Tuesday, 26 May 2009
shoot it up....
Things I have learned today:
-> That no matter how many times you practice injecting into a sponge, there's still something distinctly unsettling about holding a syringe with a 5cm long needle over your own thigh (and that even the thought of a 5cm long needle freaks lots of people out...)
-> That my wife stabs the needle into the practice sponge with just a touch too much gusto for comfort.
-> That when offered a count of three before plunging it into my leg, it's best to just bite the bullet and to go for it before the count reaches "two".
-> That if you give yourself enough of a run-up, and if you take care to relax your thigh muscle, the needle actually goes in silently and painlessly, and almost before you know where you are, you're done.
-> That a jab given like this takes about 4-5 hours to take effect. T
-> That this is also how long it takes for the side-effects to kick in, and is why you would normally administer the injection last thing at night, before you go to bed, rather than first thing in the morning, before you go to work.
-> That a 5 hour wait, not knowing how hard (or otherwise) you are going to be hit by side-effects, is a killer.
-> That, so far, a heady cocktail of ibuprofen and paracetamol seems to have been enough to limit the side-effects to a dull, fuzzy, throbbing head. Manageable enough, anyway, that I'm still in the office at 7pm and not in bed with a wet towel over my head.
-> Not yet, anyway.
An interesting day. I feel like I've acquired a new skill, albeit one that I never really expected to pick up, and one that I wish I didn't need..... but it's all gone okay so far, and that's as much as I could ask for, really.

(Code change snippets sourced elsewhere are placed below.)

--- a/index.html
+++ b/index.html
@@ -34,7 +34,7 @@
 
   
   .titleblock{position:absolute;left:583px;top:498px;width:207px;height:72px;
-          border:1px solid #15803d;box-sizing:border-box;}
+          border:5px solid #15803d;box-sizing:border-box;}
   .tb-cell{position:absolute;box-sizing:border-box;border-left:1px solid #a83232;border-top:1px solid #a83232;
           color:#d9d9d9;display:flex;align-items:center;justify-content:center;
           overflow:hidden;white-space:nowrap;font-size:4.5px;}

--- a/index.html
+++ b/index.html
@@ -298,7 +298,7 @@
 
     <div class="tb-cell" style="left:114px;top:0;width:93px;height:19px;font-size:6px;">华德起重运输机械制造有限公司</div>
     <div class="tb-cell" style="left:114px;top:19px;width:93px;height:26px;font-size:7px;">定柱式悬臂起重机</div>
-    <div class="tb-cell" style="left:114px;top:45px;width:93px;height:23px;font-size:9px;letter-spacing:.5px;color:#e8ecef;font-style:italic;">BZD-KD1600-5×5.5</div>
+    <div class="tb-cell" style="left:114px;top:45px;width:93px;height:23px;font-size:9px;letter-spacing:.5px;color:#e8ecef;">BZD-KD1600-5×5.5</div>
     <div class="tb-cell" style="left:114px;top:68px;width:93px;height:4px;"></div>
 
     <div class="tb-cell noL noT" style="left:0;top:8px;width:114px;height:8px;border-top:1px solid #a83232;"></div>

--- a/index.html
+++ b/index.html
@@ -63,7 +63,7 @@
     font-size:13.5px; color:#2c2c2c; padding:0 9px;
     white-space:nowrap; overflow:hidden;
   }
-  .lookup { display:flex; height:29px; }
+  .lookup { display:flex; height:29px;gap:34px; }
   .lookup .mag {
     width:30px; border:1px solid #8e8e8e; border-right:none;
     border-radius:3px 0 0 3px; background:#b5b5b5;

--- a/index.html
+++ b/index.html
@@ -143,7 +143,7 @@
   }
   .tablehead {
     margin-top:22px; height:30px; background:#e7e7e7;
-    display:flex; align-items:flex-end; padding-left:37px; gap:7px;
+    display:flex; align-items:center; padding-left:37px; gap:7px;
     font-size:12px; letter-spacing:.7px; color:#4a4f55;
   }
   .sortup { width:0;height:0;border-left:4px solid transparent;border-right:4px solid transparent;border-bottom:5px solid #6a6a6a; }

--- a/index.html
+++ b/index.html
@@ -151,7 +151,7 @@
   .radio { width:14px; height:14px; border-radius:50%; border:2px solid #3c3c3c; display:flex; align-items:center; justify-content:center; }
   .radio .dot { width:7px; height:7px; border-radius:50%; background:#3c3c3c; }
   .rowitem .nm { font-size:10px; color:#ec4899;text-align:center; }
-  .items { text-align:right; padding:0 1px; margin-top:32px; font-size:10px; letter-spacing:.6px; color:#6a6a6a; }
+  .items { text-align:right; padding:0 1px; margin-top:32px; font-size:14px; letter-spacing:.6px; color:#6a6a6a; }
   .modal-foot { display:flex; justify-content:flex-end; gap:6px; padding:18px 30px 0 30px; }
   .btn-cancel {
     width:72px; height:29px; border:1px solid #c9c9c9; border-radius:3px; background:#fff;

It's only this first jab that needs to be supervised, so from next week, I'll be doing it from home and it will really be business as usual. I'll have to have regular bloodtests to make sure everything is okay (especially my liver function, apparently), and I'll follow up every so often with the MS Nurses and with the neurologists, but this is now officially just a once-weekly occurence in my normal, every day existence. I'll never really know if this is doing me any good as the drug is only licensed to (maybe) slow down the progression of the disease. The very best I can hope for is that I don't get any worse than I am now, and although that could be a slightly depressing thought if I chose to dwell on it, I think that it's still a whole lot better than doing nothing.